There is no such thing as right language or wrong language, good grammar or bad grammar, correct English or incorrect English. There is only language that got you want you wanted, or didn't.

Perry Marshall highlights how Google considers some businesses to be illegitimate businesses. If only they would get to the government grant stimulus ad scams.

Gab Goldenberg offers tips on online branding. Lance Loveday wrote a great article about the overlap between search and branding. In our member forums I started a thread called branding in the search channel.

George Michie explains why budgeting search is a bad idea and offered some SEM RFP questions worth asking. Generally I have avoided clients that needed an RFP because I felt they were still in the shopping phase.

Searchers have been using longer search queries.

John Andrews explained how he thought Sphinn moved on from its roots.

CJ shares some ideas for how search engines can hunt for paid links.

Joel Spolsky highlighted why you should not use Google apps for anything important. I am really hoping they never screw up my email account!

Michael Gray took a look at the influence of article directories on organic rankings.

Debra Mastaler offers a link building stimulus plan.

Rob explains how some sales techniques, particularly in social settings, work well by hiding the upsells in the price. Online if you sell a non-commodity you can make the core price higher (to increase perceived value) and then let people de-select the pieces they do not want or need.

Back in January Robert Scoble highlighted that Facebook is studying sentiment behavior.

Andrew Goodman highlighted how dumb some clever nanotargeted marketing is. Funny :)

Marissa Mayer and Eric Schmidt were on the Charlie Rose show. A couple interesting quotes...

  • from Eric - Technology has brought us closer together, but makes us more stressed.
  • from Marissa - speech to text technology on Youtube that is searchable should be around in 5 to 10 years
  • from Marissa - credit card companies know if you are going to get divoriced with 98% certainty something like 2 years ahead of time.

Eric Schmidt also suggested that as netbooks get cheaper they may subsidize them to buy marketshare.

The Economist published a story about Brewster Kahle and the idea of an open library.

Tons of great free research from FutureLab.

Seth Godin

Seth Godin riffs on the purpose of schooling, including ideas like...Teach future citizens how to conform & Teach future consumers how to desire

Here he talks about the concept behind his new book Tribes.

Danny Sullivan Highlights Google's 2 Tier Justice System

Danny highlighted how many aggregators of aggregators and content cesspools are bogusly clogging up Google's search results with sites that would be viewed as spam if the owner was not socially well connected:

You kind of feel sorry for Joe Schmoe.
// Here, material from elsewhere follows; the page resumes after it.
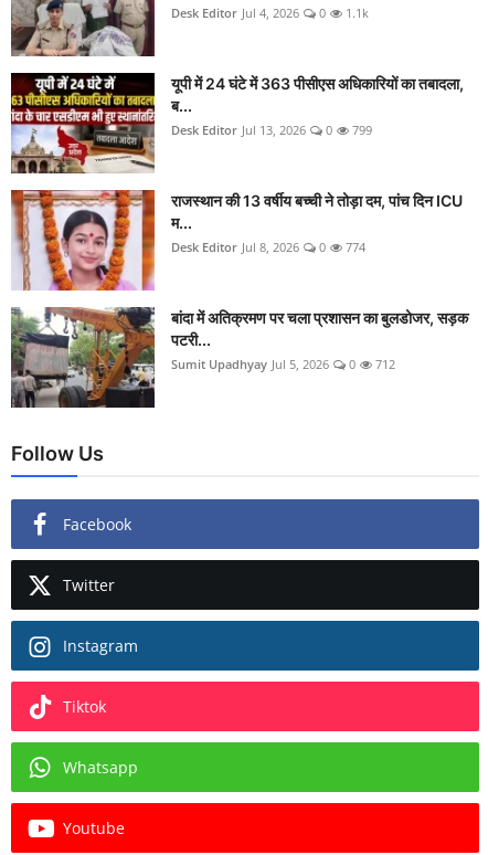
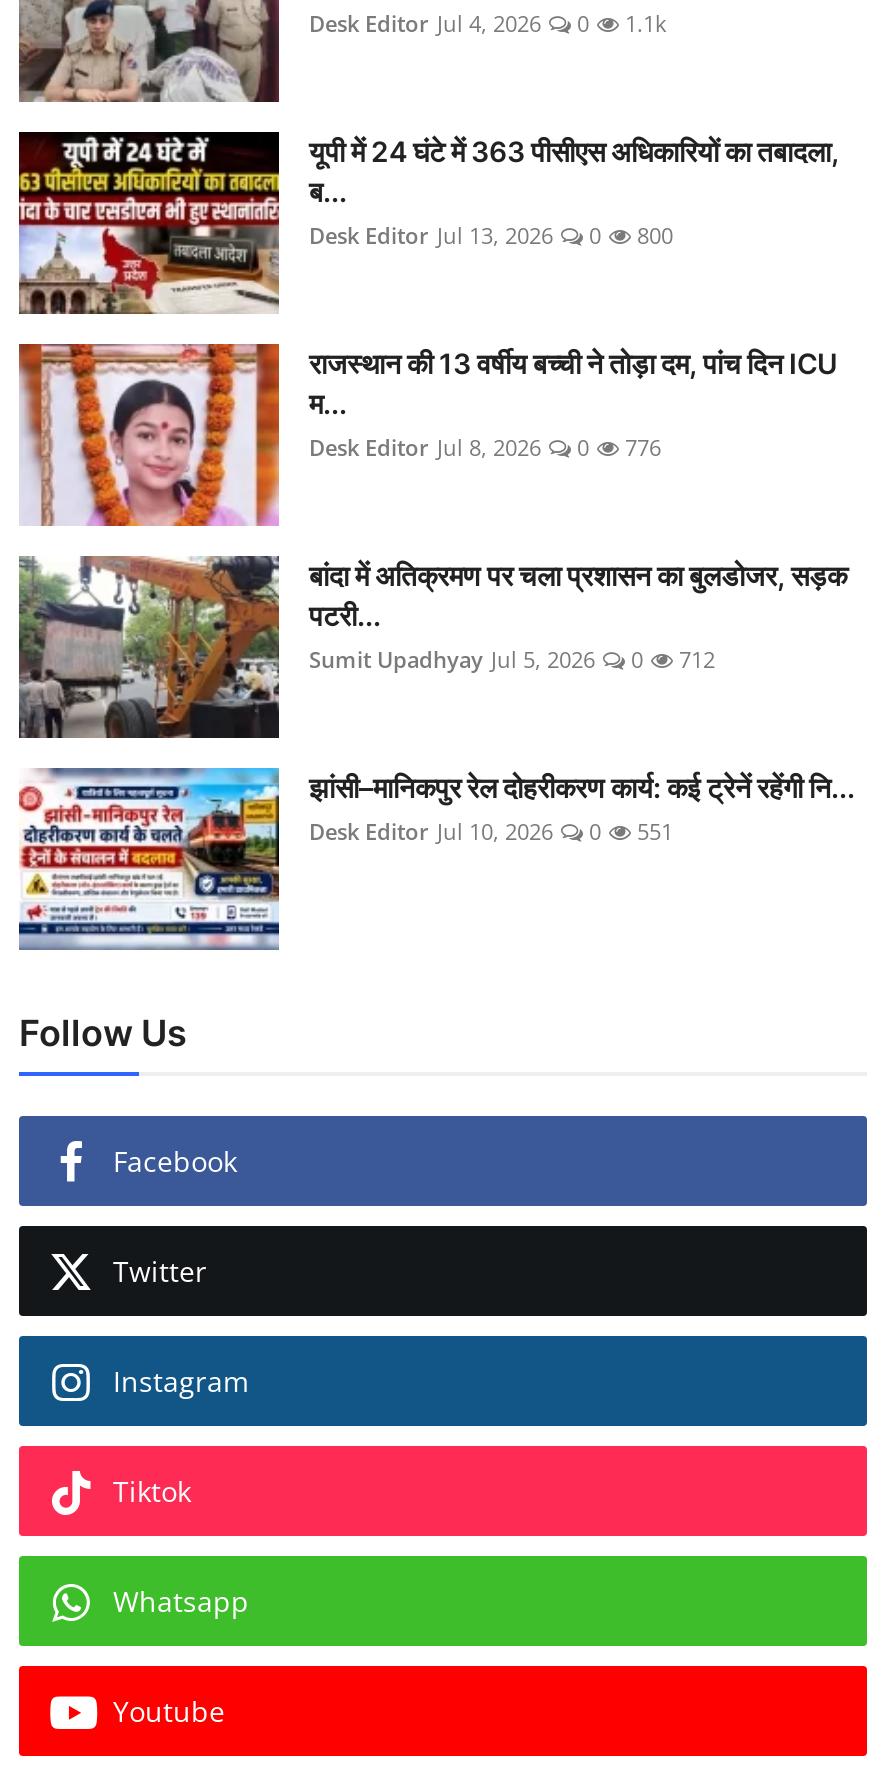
[171,122,372,139] Desk Editor Jul 13, 2026 0 799 -> [309,221,673,251] Desk Editor Jul 13, 2026 0 800
[171,239,365,256] Desk Editor Jul 8, 2026 0 774 -> [309,433,661,463] Desk Editor Jul 8, 2026 0 776
none -> [17,766,855,952] [image] | झांसी–मानिकपुर रेल दोहरीकरण कार्य: कई ट्रेनें रहेंगी नि... | Desk Editor Jul 10, 2026 | 0 | 551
Build a name by once having worked for Apple or by having written a few marketing books, and you seem to get much better treatment than Joe would get if he pulled the same SEO play stunts.

Alltop, Mahalo, Squidoo -- none of them dominate Google. But seriously, Squidoo has a PR8 home page? Alltop has a PR7? Search Engine Land, which actually produces original content, sits with a PR6 -- but these guys that simply compile content from others get a big fat PR kiss on the lips?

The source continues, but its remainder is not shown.